Extracted records:
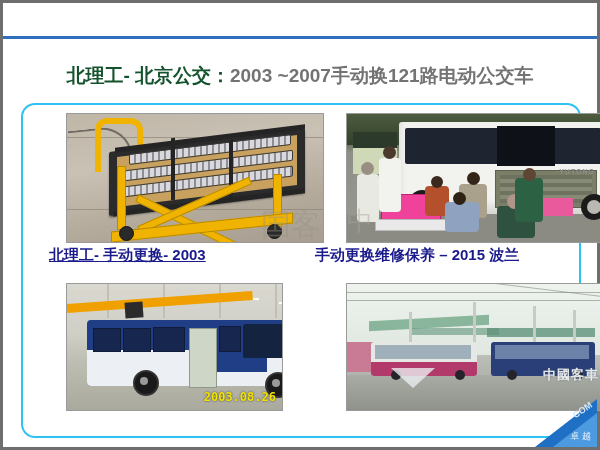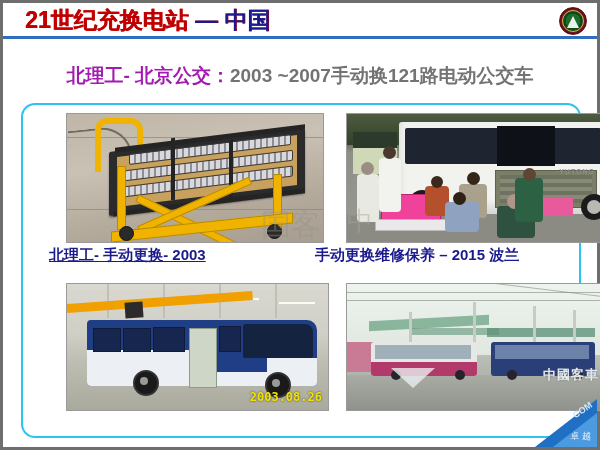--- a/index.html
+++ b/index.html
@@ -59,21 +59,21 @@
     position:absolute;left:0;top:33px;width:594px;height:3px;
     background:#2f6fbd;
   }
   
   .subtitle{
     position:absolute;left:0;top:60px;width:594px;
     text-align:center;
     font-size:19px;font-weight:bold;
     white-space:nowrap;
   }
-  .sub-red{color:#a21caf;}
+  .sub-red{color:#14532d;}
   .sub-blue{color:#737373;}
   
   .frame{
     position:absolute;left:18px;top:100px;
     width:560px;height:335px;
     border:2px solid #2ec2f3;
     border-radius:14px;
     box-sizing:border-box;
     background:#ffffff;
   }
@@ -144,21 +144,21 @@
   #ph2 .pinkcart{position:absolute;left:28px;top:105px;width:72px;height:10px;background:#e9e9e9;border:1px solid #b9b9b9;}
   #ph2 .pink2{position:absolute;left:196px;top:84px;width:30px;height:18px;background:#e85a9c;}
   #ph2 .p{position:absolute;border-radius:4px;}
   #ph2 .head{position:absolute;border-radius:50%;background:#2e2016;}
   #ph2 .yutong{position:absolute;right:8px;top:54px;font-size:7px;font-weight:bold;color:#8d8d8d;
       letter-spacing:1px;font-family:"Liberation Sans",sans-serif;}
   #ph2 .wm{position:absolute;left:0px;bottom:8px;font-size:26px;color:rgba(170,165,158,.45);
       font-family:"DejaVu Serif",serif;line-height:1;}
 
   
-  #ph3{left:26px;top:280px;width:263px;height:128px;
+  #ph3{left:26px;top:280px;width:217px;height:128px;
        background:linear-gradient(180deg,#d9d9d2 0%,#cfcfc6 40%,#bdbdb2 62%,#a9a99e 100%);}
   #ph3 .roofbeam{position:absolute;left:0;top:6px;width:100%;height:6px;background:#d8d5cc;}
   #ph3 .roofrib{position:absolute;top:0;width:2px;height:34px;background:#c2bfb5;}
   #ph3 .crane{position:absolute;left:0px;top:20px;width:186px;height:9px;background:#f0a000;
       transform:rotate(-4deg);transform-origin:left center;}
   #ph3 .craneblk{position:absolute;left:58px;top:18px;width:18px;height:16px;background:#2b2b2b;transform:rotate(-4deg);}
   #ph3 .lamp{position:absolute;height:2px;background:#fdfdf4;}
   #ph3 .bus{position:absolute;left:20px;top:36px;width:230px;height:66px;background:#1f3e86;
       border-radius:4px 10px 4px 4px;}
   #ph3 .buslower{position:absolute;left:20px;top:74px;width:230px;height:28px;background:#eceff3;
@@ -221,29 +221,20 @@
   .corner .cn{
     position:absolute;right:6px;bottom:4px;font-size:9px;color:#e2f0fc;
     font-family:"DejaVu Serif",serif;white-space:nowrap;
   }
 </style>
 </head>
 <body>
 
 <div class="slide">
 
-  <div class="header">
-    <div class="title-main">
-      <span>21世纪充换电站</span><span class="title-dash"> — </span><span class="title-cn">中国</span>
-    </div>
-    <div class="logo">
-      <div class="ring"></div>
-      <div class="tree"></div>
-    </div>
-  </div>
   <div class="header-rule"></div>
 
   <div class="subtitle">
     <span class="sub-red">北理工- 北京公交：</span><span class="sub-blue">2003 ~2007手动换121路电动公交车</span>
   </div>
 
   <div class="frame"></div>
 
   <div class="photo" id="ph1">
     <div class="floorline"></div>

WHAT YOU NEED TO DO: Every entry above needs to be duplicated precisely, and none of the pictures should appear.

RESPONSE BOX:
--- a/index.html
+++ b/index.html
@@ -59,21 +59,21 @@
     position:absolute;left:0;top:33px;width:594px;height:3px;
     background:#2f6fbd;
   }
   
   .subtitle{
     position:absolute;left:0;top:60px;width:594px;
     text-align:center;
     font-size:19px;font-weight:bold;
     white-space:nowrap;
   }
-  .sub-red{color:#a21caf;}
+  .sub-red{color:#14532d;}
   .sub-blue{color:#737373;}
   
   .frame{
     position:absolute;left:18px;top:100px;
     width:560px;height:335px;
     border:2px solid #2ec2f3;
     border-radius:14px;
     box-sizing:border-box;
     background:#ffffff;
   }
@@ -144,21 +144,21 @@
   #ph2 .pinkcart{position:absolute;left:28px;top:105px;width:72px;height:10px;background:#e9e9e9;border:1px solid #b9b9b9;}
   #ph2 .pink2{position:absolute;left:196px;top:84px;width:30px;height:18px;background:#e85a9c;}
   #ph2 .p{position:absolute;border-radius:4px;}
   #ph2 .head{position:absolute;border-radius:50%;background:#2e2016;}
   #ph2 .yutong{position:absolute;right:8px;top:54px;font-size:7px;font-weight:bold;color:#8d8d8d;
       letter-spacing:1px;font-family:"Liberation Sans",sans-serif;}
   #ph2 .wm{position:absolute;left:0px;bottom:8px;font-size:26px;color:rgba(170,165,158,.45);
       font-family:"DejaVu Serif",serif;line-height:1;}
 
   
-  #ph3{left:26px;top:280px;width:263px;height:128px;
+  #ph3{left:26px;top:280px;width:217px;height:128px;
        background:linear-gradient(180deg,#d9d9d2 0%,#cfcfc6 40%,#bdbdb2 62%,#a9a99e 100%);}
   #ph3 .roofbeam{position:absolute;left:0;top:6px;width:100%;height:6px;background:#d8d5cc;}
   #ph3 .roofrib{position:absolute;top:0;width:2px;height:34px;background:#c2bfb5;}
   #ph3 .crane{position:absolute;left:0px;top:20px;width:186px;height:9px;background:#f0a000;
       transform:rotate(-4deg);transform-origin:left center;}
   #ph3 .craneblk{position:absolute;left:58px;top:18px;width:18px;height:16px;background:#2b2b2b;transform:rotate(-4deg);}
   #ph3 .lamp{position:absolute;height:2px;background:#fdfdf4;}
   #ph3 .bus{position:absolute;left:20px;top:36px;width:230px;height:66px;background:#1f3e86;
       border-radius:4px 10px 4px 4px;}
   #ph3 .buslower{position:absolute;left:20px;top:74px;width:230px;height:28px;background:#eceff3;
@@ -221,29 +221,20 @@
   .corner .cn{
     position:absolute;right:6px;bottom:4px;font-size:9px;color:#e2f0fc;
     font-family:"DejaVu Serif",serif;white-space:nowrap;
   }
 </style>
 </head>
 <body>
 
 <div class="slide">
 
-  <div class="header">
-    <div class="title-main">
-      <span>21世纪充换电站</span><span class="title-dash"> — </span><span class="title-cn">中国</span>
-    </div>
-    <div class="logo">
-      <div class="ring"></div>
-      <div class="tree"></div>
-    </div>
-  </div>
   <div class="header-rule"></div>
 
   <div class="subtitle">
     <span class="sub-red">北理工- 北京公交：</span><span class="sub-blue">2003 ~2007手动换121路电动公交车</span>
   </div>
 
   <div class="frame"></div>
 
   <div class="photo" id="ph1">
     <div class="floorline"></div>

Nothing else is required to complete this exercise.